Boiler and cooling water systems require substantial amounts of energy to run our modern-day world. Proper water management can help reduce and optimize these energy demands. Multiple strategies are available to help meet energy-saving objectives, including optimizing water chemistry, improved pretreatment, preventing scale deposits, reducing water waste, and equipment maintenance.

Impact of Cycles of Concentration
As described in Part 2 of this series regarding water conservation, a core concept to efficiently operate boiler and cooling water systems is “cycles of  concentration.” The cycles of concentration measure the degree to which the dissolved-solid impurities in the makeup water are concentrated. If too low, energy, water, and treatment chemicals will be wasted. If too high, scale, corrosion, and other issues can reduce energy efficiency and decrease equipment life. Finding the best cycles of concentration for a particular boiler or cooling tower system helps optimize sustainability and costs of operation.

Boiler Energy Saving Strategies
Steam boilers burn fuel to turn water into steam for space heating, process uses, power generation, and more.

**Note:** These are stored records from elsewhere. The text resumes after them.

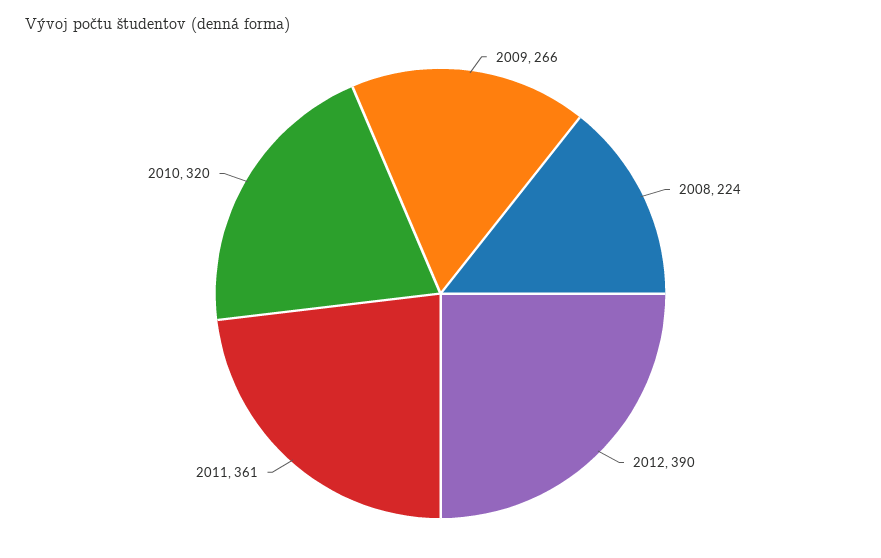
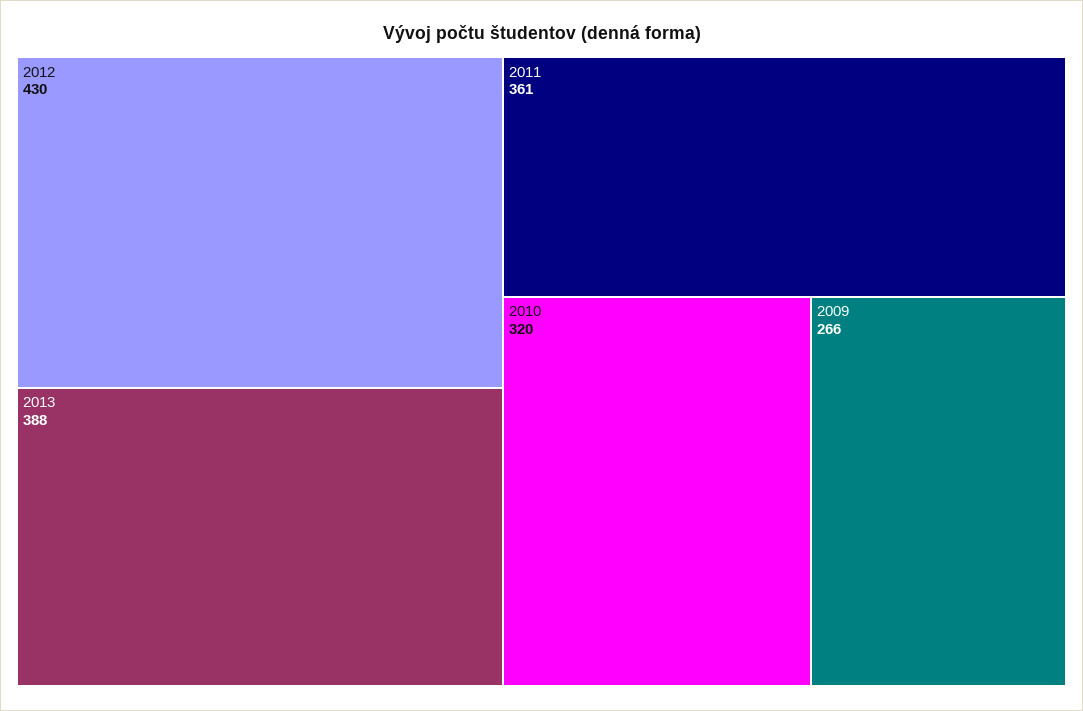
2008: 224 -> none
2012: 390 -> 430
2013: none -> 388

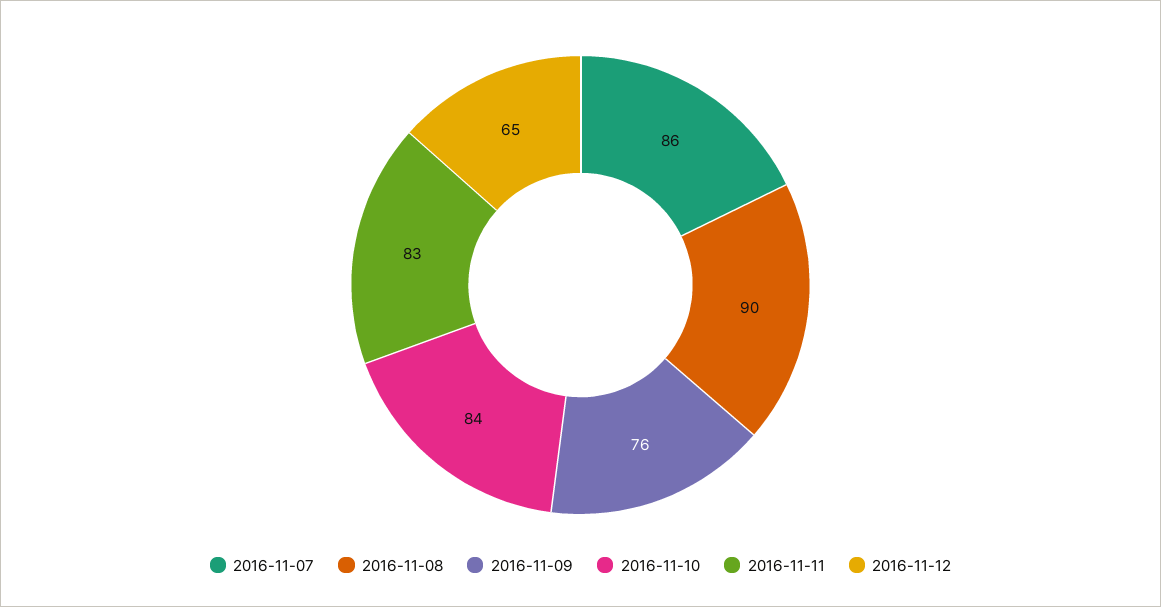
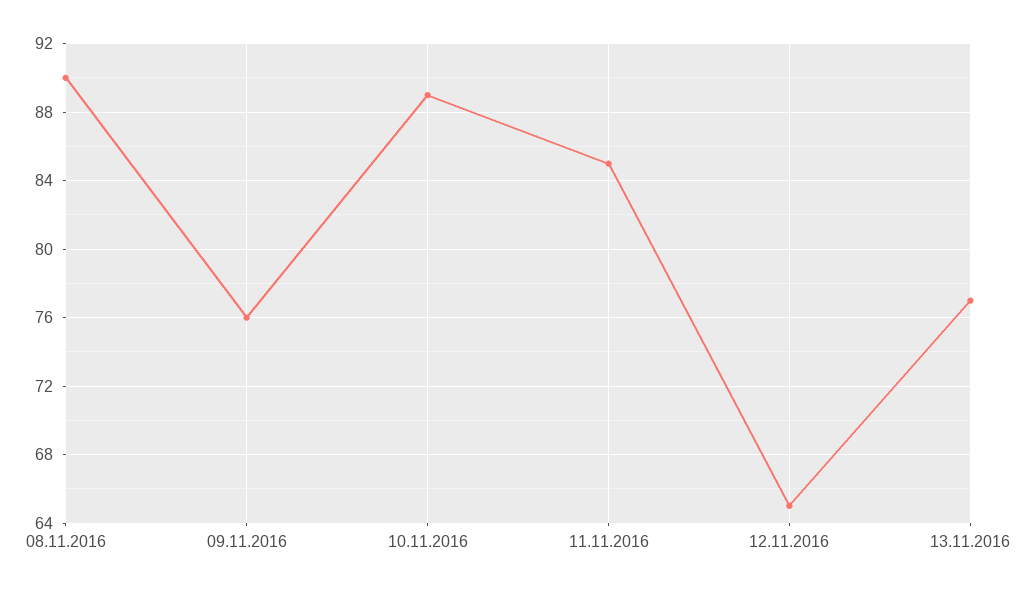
2016-11-07: 86 -> none
2016-11-10: 84 -> 89
2016-11-11: 83 -> 85
13.11.2016: none -> 77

The makeup water quality, degree of system control, and mass balance of waters within the system can directly impact energy efficiency. Since energy is required to heat boiler water, water savings strategies also reduce energy usage.

  • Optimize Cycles of Concentration: Reducing cycles also reduces fuel, water, and chemical usage.
  • Pretreatment Equipment: Optimizes cycles and minimizes insulating scale and problem-causing corrosion (e.g., water softener, dealkalizer, reverse osmosis, demineralizer)
  • Best Fit Chemical Treatment: Minimizes energy usage, water consumption, scale, and corrosion.
  • Automate Blowdown Control: Fine tunes boiler conductivity control to maintain proper cycles and reduce fuel, water, and chemical usage.
  • Maximize Condensate Return: Recycles high-purity, hot water instead of having to heat fresh makeup water.
  • Properly Maintained Steam Traps: Decreases wasted steam which reduces energy usage.

Cooling Tower Energy Saving Strategies
Cooling towers are used to remove heat from building HVAC systems and industrial processes.  Maintaining clean heat transfer surfaces is important to maximizing energy efficiencies and sustainability.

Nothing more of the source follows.